Start of RAW DATA

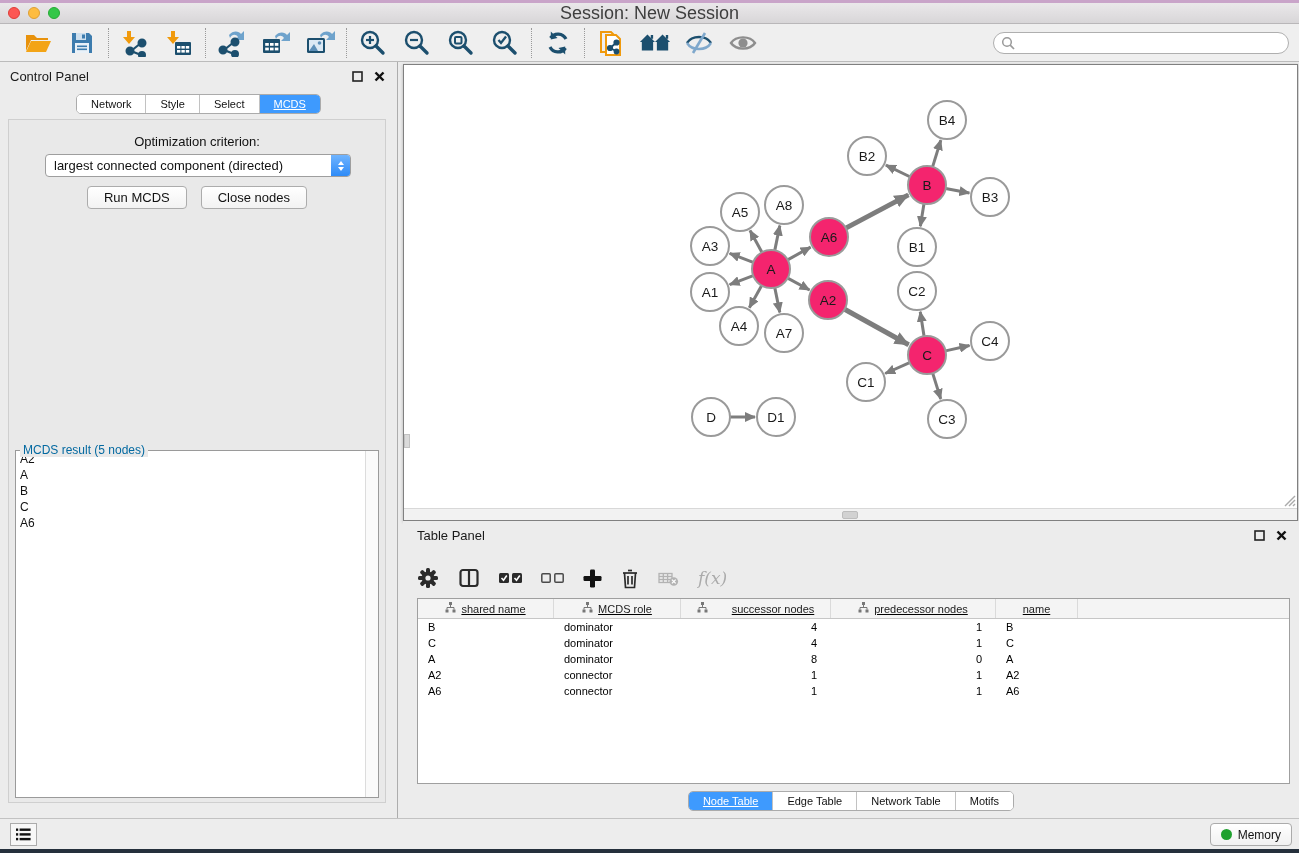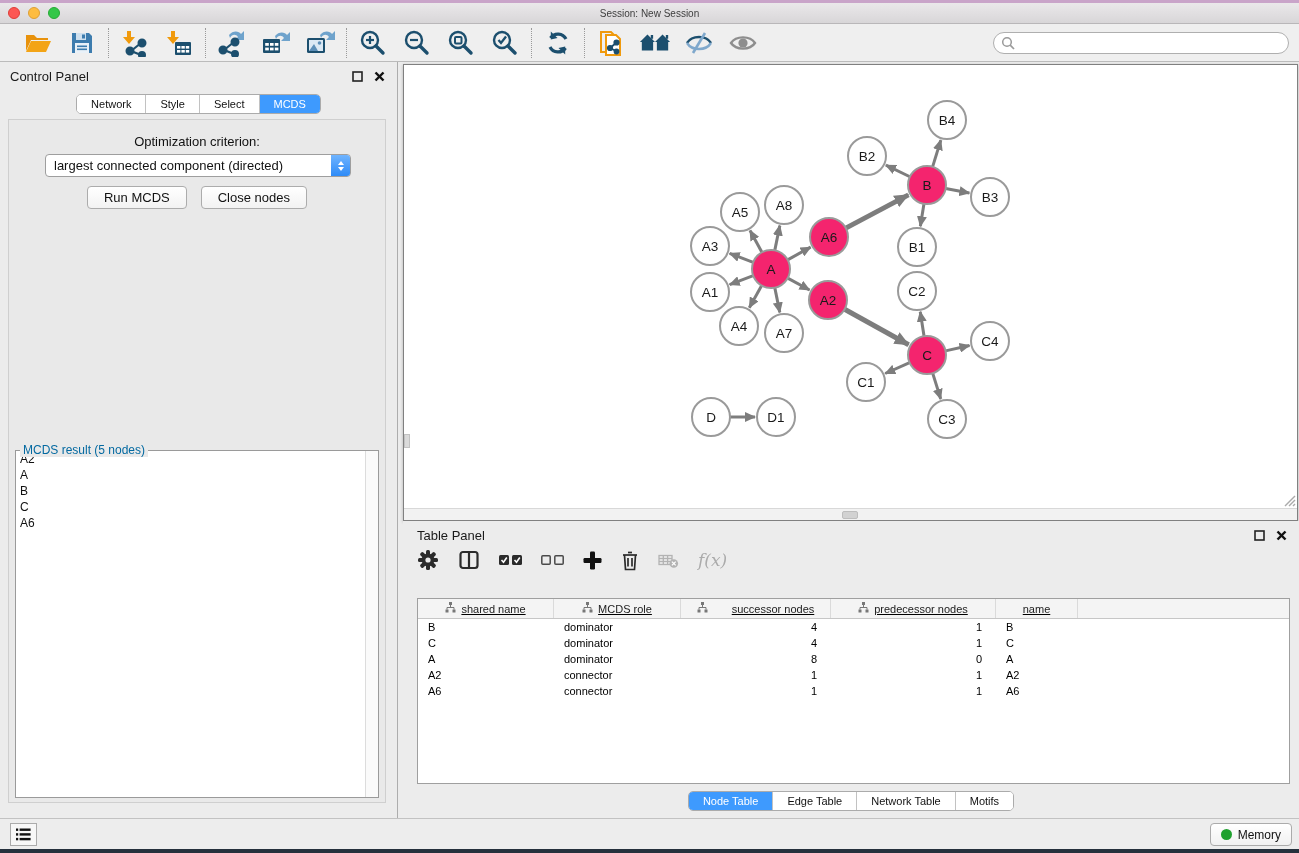--- a/index.html
+++ b/index.html
@@ -11,7 +11,7 @@
   .titlebar { position:absolute; left:0; top:3px; width:100%; height:21px;
               background:linear-gradient(#EAE8EA,#D8D6D8); border-bottom:1px solid #B9B7B9;
               display:flex; align-items:center; justify-content:center; }
-  .titlebar .tl-text { font-size:10px; color:#3e3e3e; }
+  .titlebar .tl-text { font-size:18px; color:#3e3e3e; }
   .lights { position:absolute; left:8px; top:0; height:100%; display:flex; align-items:center; gap:8px; }
   .light { width:12px; height:12px; border-radius:50%; }
   .light.red { background:#FC5753; border:1px solid #DF3D38; }

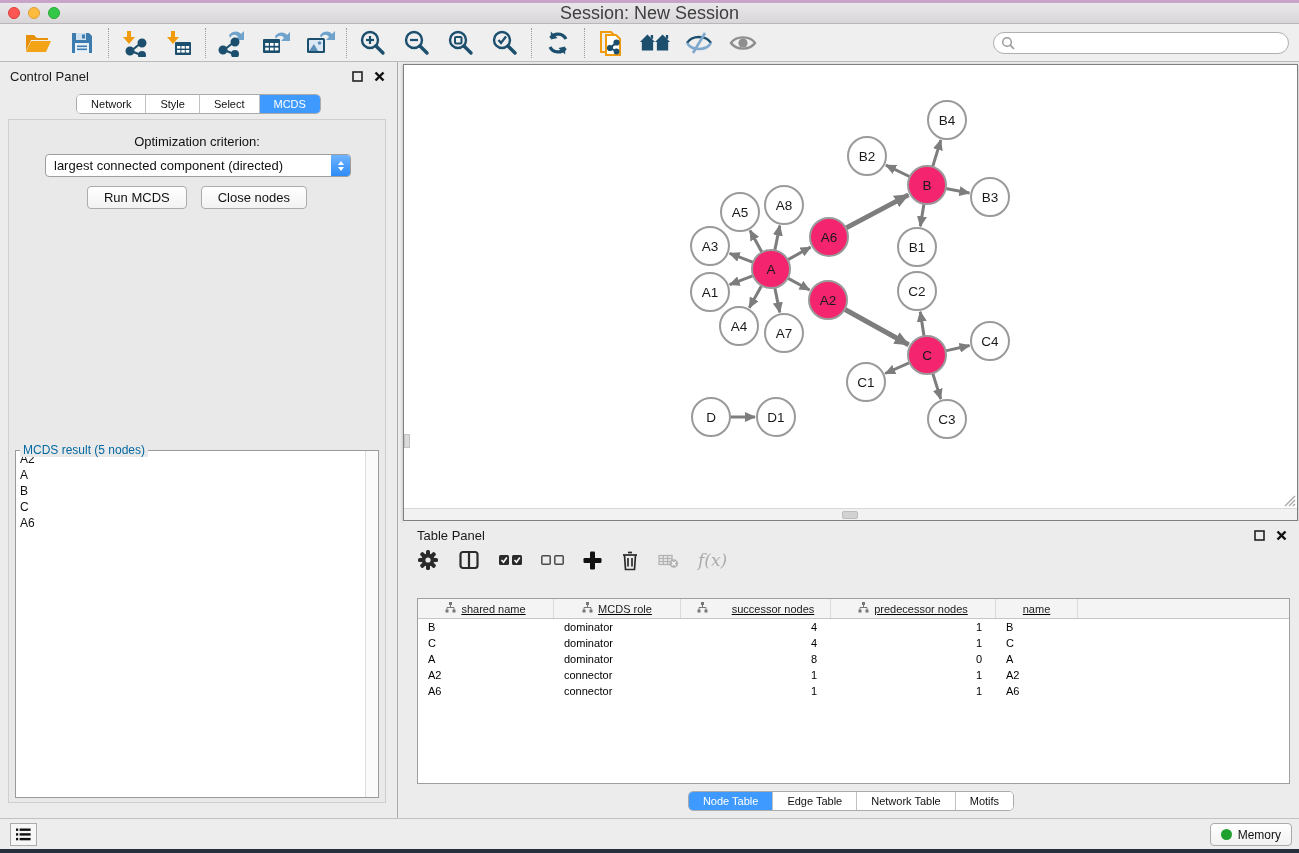--- a/index.html
+++ b/index.html
@@ -39,7 +39,7 @@
   .tabgroup { display:flex; border:1px solid #ABABAB; border-radius:5px; overflow:hidden; background:#fff; }
   .tab { font-size:11px; color:#111; padding:3px 14px; background:#fff; border-right:1px solid #C2C2C2; cursor:pointer; }
   .tab:last-child { border-right:none; }
-  .tab.sel { background:#3E9AFE; color:#fff; }
+  .tab.sel { background:#3E9AFE; color:#fff;text-decoration:underline; }
   .cp-content { position:absolute; left:8px; right:11px; top:57px; bottom:15px;
                 background:#E9E9E9; border:1px solid #CFCFCF; }
   .opt-label { text-align:center; font-size:13px; color:#111; margin-top:14px; }

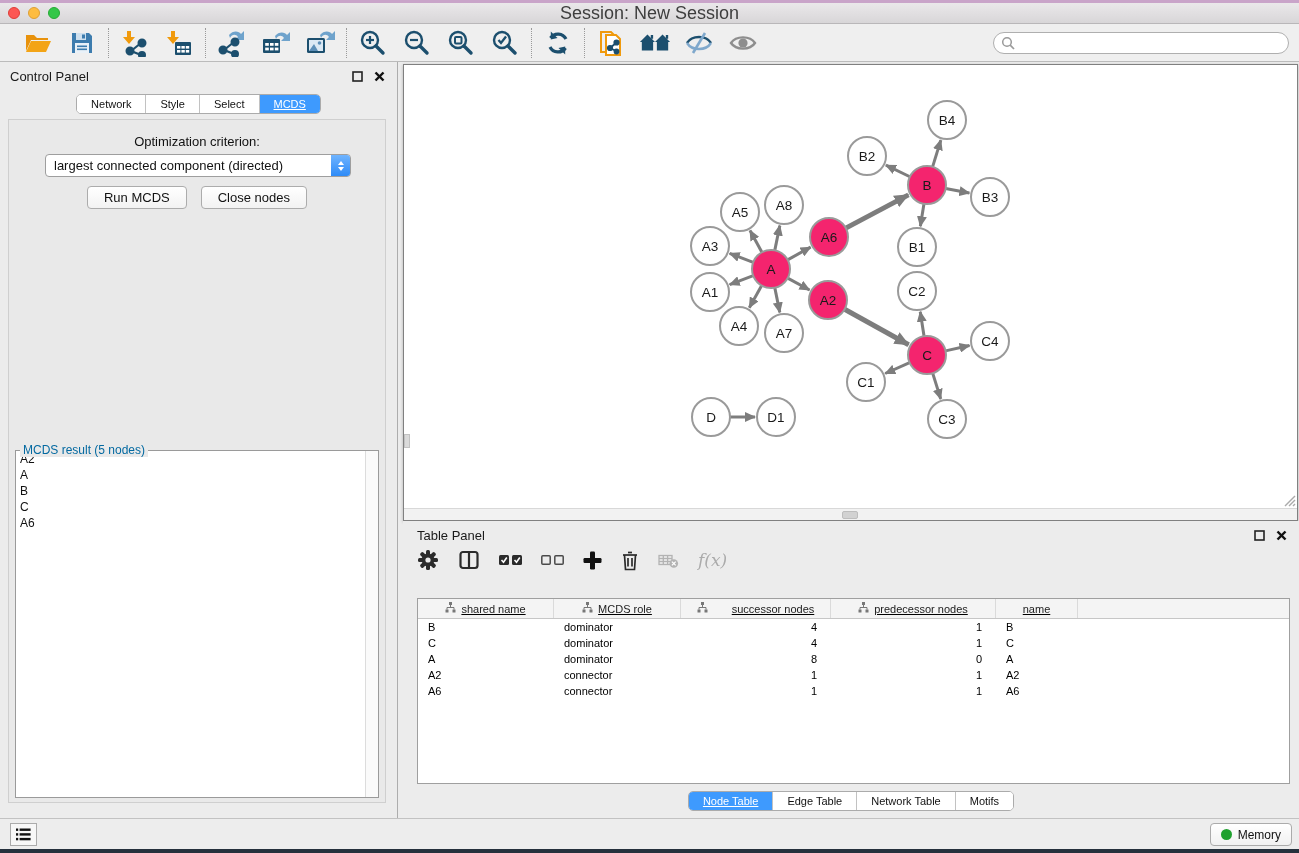--- a/index.html
+++ b/index.html
@@ -75,7 +75,7 @@
 
   
   .table-panel { position:absolute; left:403px; top:521px; right:0; height:297px; background:#ECECEC; }
-  .tp-toolbar { position:absolute; left:14px; top:18px; height:42px; display:flex; align-items:center; gap:19px;justify-content:space-between; }
+  .tp-toolbar { position:absolute; left:14px; top:36px; height:42px; display:flex; align-items:center; gap:19px;justify-content:space-between; }
   .tp-icon { display:flex; align-items:center; justify-content:center; cursor:pointer; }
   .tp-icon.disabled { cursor:default; }
   .data-table { position:absolute; left:14px; right:9px; top:77px; bottom:34px; background:#fff; border:1px solid #9F9F9F; overflow:hidden; }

End of RAW DATA

» **BRIEF**
Reproduce the records above exactly, but only from the line with "background:#FC5753; border:1px solid" up to and including the line with "position:absolute; left:403px; top:521px;". Leave the pictures out.

» **YOUR RESPONSE**
   .light.red { background:#FC5753; border:1px solid #DF3D38; }

--- a/index.html
+++ b/index.html
@@ -39,7 +39,7 @@
   .tabgroup { display:flex; border:1px solid #ABABAB; border-radius:5px; overflow:hidden; background:#fff; }
   .tab { font-size:11px; color:#111; padding:3px 14px; background:#fff; border-right:1px solid #C2C2C2; cursor:pointer; }
   .tab:last-child { border-right:none; }
-  .tab.sel { background:#3E9AFE; color:#fff; }
+  .tab.sel { background:#3E9AFE; color:#fff;text-decoration:underline; }
   .cp-content { position:absolute; left:8px; right:11px; top:57px; bottom:15px;
                 background:#E9E9E9; border:1px solid #CFCFCF; }
   .opt-label { text-align:center; font-size:13px; color:#111; margin-top:14px; }

--- a/index.html
+++ b/index.html
@@ -75,7 +75,7 @@
 
   
   .table-panel { position:absolute; left:403px; top:521px; right:0; height:297px; background:#ECECEC; }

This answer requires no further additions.